***** MATERIAL PROVIDED
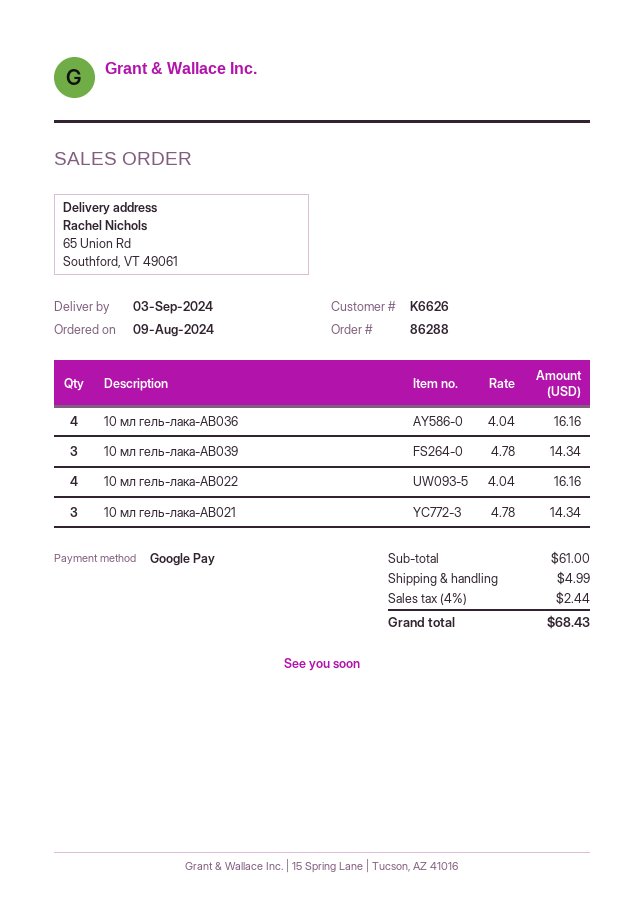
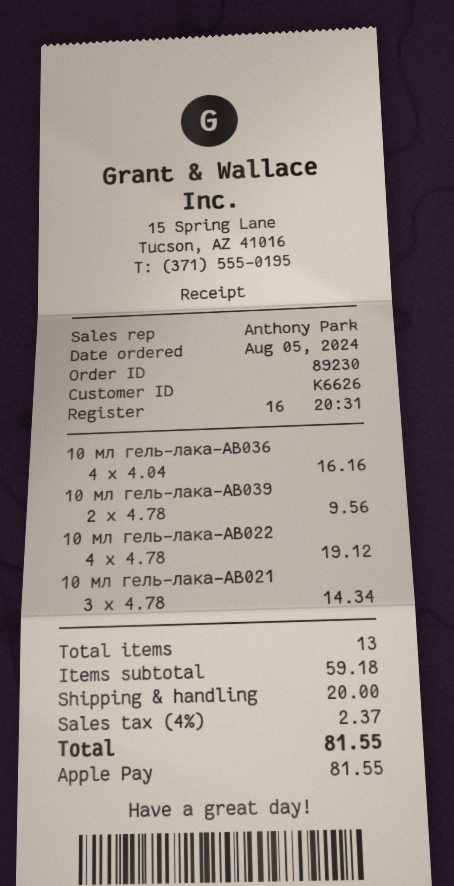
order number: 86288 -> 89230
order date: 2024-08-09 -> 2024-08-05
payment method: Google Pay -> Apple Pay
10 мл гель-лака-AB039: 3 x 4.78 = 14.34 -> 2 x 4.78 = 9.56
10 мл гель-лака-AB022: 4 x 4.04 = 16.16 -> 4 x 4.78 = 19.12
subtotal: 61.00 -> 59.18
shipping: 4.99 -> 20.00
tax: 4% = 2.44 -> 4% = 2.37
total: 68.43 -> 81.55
**********
***** MATERIAL PROVIDED
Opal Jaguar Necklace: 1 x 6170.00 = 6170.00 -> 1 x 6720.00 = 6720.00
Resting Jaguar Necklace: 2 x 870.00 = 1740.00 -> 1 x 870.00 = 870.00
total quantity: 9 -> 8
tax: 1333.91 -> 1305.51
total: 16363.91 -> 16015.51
**********
> _WHAT YOU NEED TO DO_:
Among the entries above, find the line with "10 мл гель-лака-AB039: 3" and the line with "total: 68.43 -> 81.55"; give again exactly these two lines and all lines between them.

> _ANSWER FOR THE TASK_:
10 мл гель-лака-AB039: 3 x 4.78 = 14.34 -> 2 x 4.78 = 9.56
10 мл гель-лака-AB022: 4 x 4.04 = 16.16 -> 4 x 4.78 = 19.12
subtotal: 61.00 -> 59.18
shipping: 4.99 -> 20.00
tax: 4% = 2.44 -> 4% = 2.37
total: 68.43 -> 81.55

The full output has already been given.